DjangoSites Gets OpenID Support

Posted by Ross Poulton on Thu 17 April 2008 #djangosites #django #openid

OpenID is, in my opinion, critical in the success of an open web. It allows an individual to access websites without providing that website with a password, and it provides a single identity across non-homogeneous websites.

Generally speaking, it also makes the signup process for a website much simpler. Rather than the traditional method of finding a username that isn't yet in use, entering a password, verifying your e-mail address, then selling your firstborn, with a system such as OpenID you simply enter your OpenID Identifier (typically, but not necessarily the web address of your weblog) and click 'Signup'. You then verify your username and password with your OpenID Provider (the only username & password you should have to remember) who returns you to the original website with a token saying "Yep, this really is the guy who says he's"

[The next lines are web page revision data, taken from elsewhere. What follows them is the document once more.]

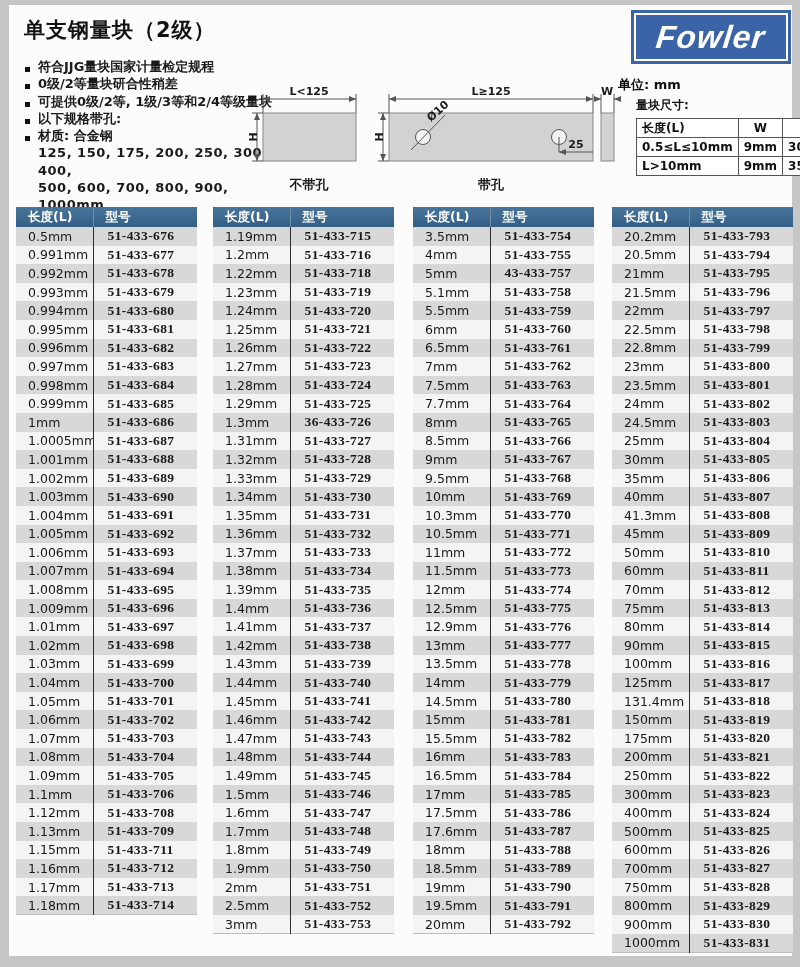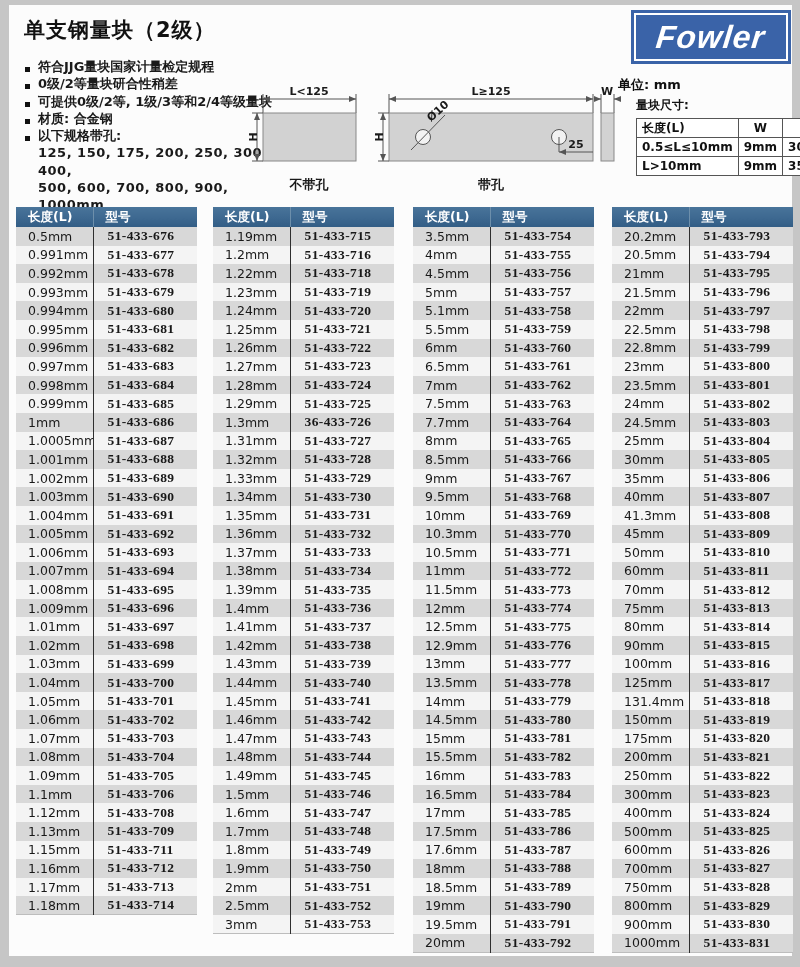--- a/index.html
+++ b/index.html
@@ -74,11 +74,11 @@
       </div>
       <div class="bullet">
         <span class="marker"></span>
-        <span>材质: 合金钢</span>
+        <span>以下规格带孔:</span>
       </div>
       <div class="bullet">
         <span class="marker"></span>
-        <span>以下规格带孔:</span>
+        <span>材质: 合金钢</span>
       </div>
       <div class="subline">125, 150, 175, 200, 250, 300, 400,</div>
       <div class="subline">500, 600, 700, 800, 900, 1000mm</div>

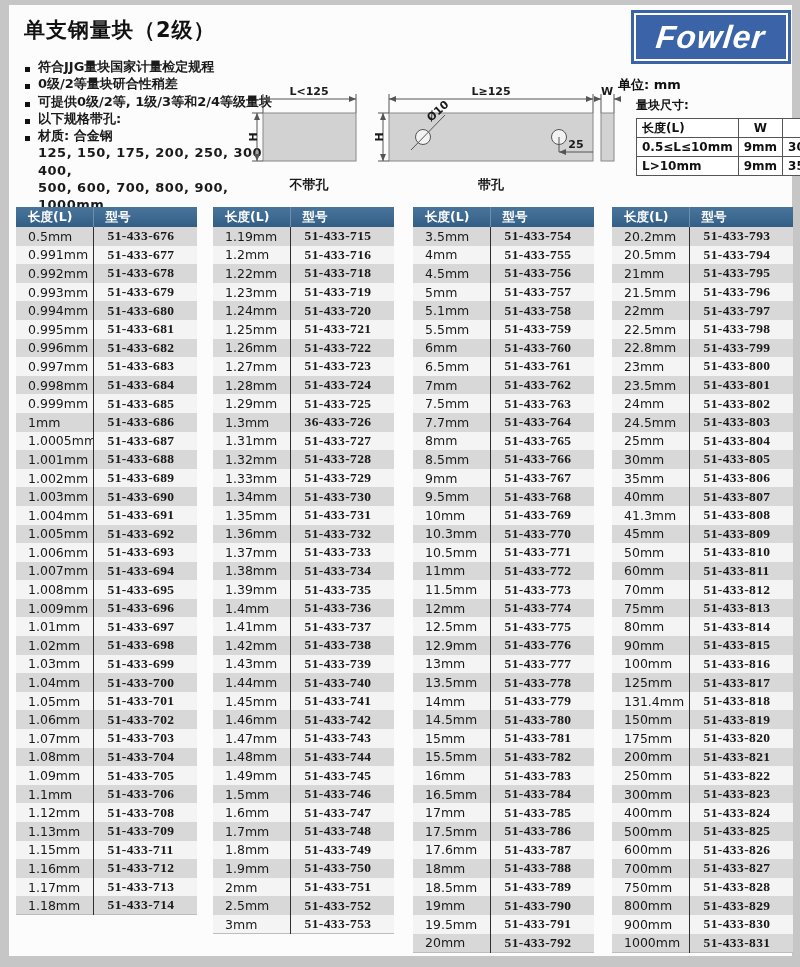--- a/index.html
+++ b/index.html
@@ -498,10 +498,6 @@
           <td>51-433-755</td>
         </tr>
         <tr>
-          <td>4.5mm</td>
-          <td>51-433-756</td>
-        </tr>
-        <tr>
           <td>5mm</td>
           <td>51-433-757</td>
         </tr>

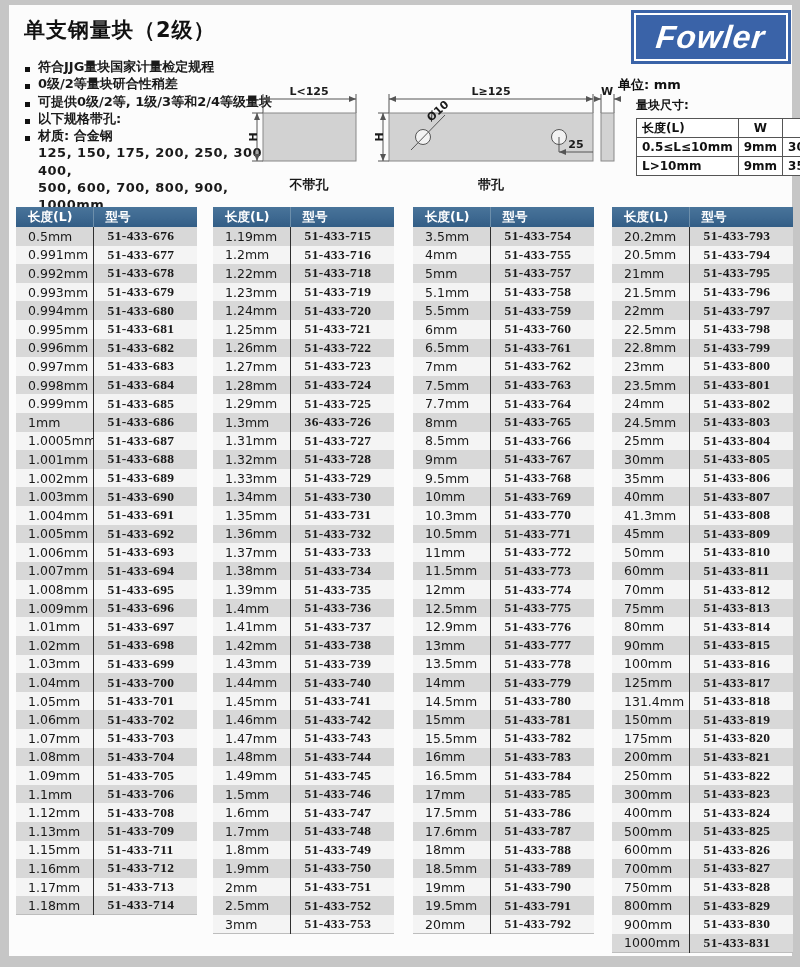--- a/index.html
+++ b/index.html
@@ -499,7 +499,7 @@
         </tr>
         <tr>
           <td>5mm</td>
-          <td>51-433-757</td>
+          <td>43-433-757</td>
         </tr>
         <tr>
           <td>5.1mm</td>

There are plenty of descriptions of OpenID works, so I won't harp on about it too long. Lets just say that I think it's an important development in todays web.

Django got it's first dose of the OpenID 'syrup' from Simon Willison, who released his efforts as django_openidconsumer. This application lets you use OpenID on your website, however it doesn't provide any integration (yet) with the existing Django Authentication framework.

Soon after Simon's release, a number of people provided their own ways of integrating OpenID with Django's auth, including a messy codebase that I wrote. I personally didn't think any of these were ready for the prime-time, so until now I hadn't implemented OpenID on any public Django facing websites.

That changed recently when I came across django_authopenid, written by Benoit Chesneau. His code is much more complete than mine, and with a few minor changes (most of which I've submitted back to the project for others to use) I've been able to very easily add OpenID support to DjangoSites.

As of today, you can continue to use your existing username & password, or you can use OpenID. To use OpenID, simply log in using your OpenID and you'll be given the option to attach your OpenID to an existing account (if you've already signed up with a username & password) or create a new account tied directly to your OpenID (no password required!).

Once you're logged in, there are also a few new user features including easier access to your previously submitted sites, the ability to change your password, and the ability to delete your account entirely if you wish.

OpenID is starting to make more of an impact on various websites. Simon Willisons' Django People website already has OpenID support, and I hope others in the Django community follow his excellent lead.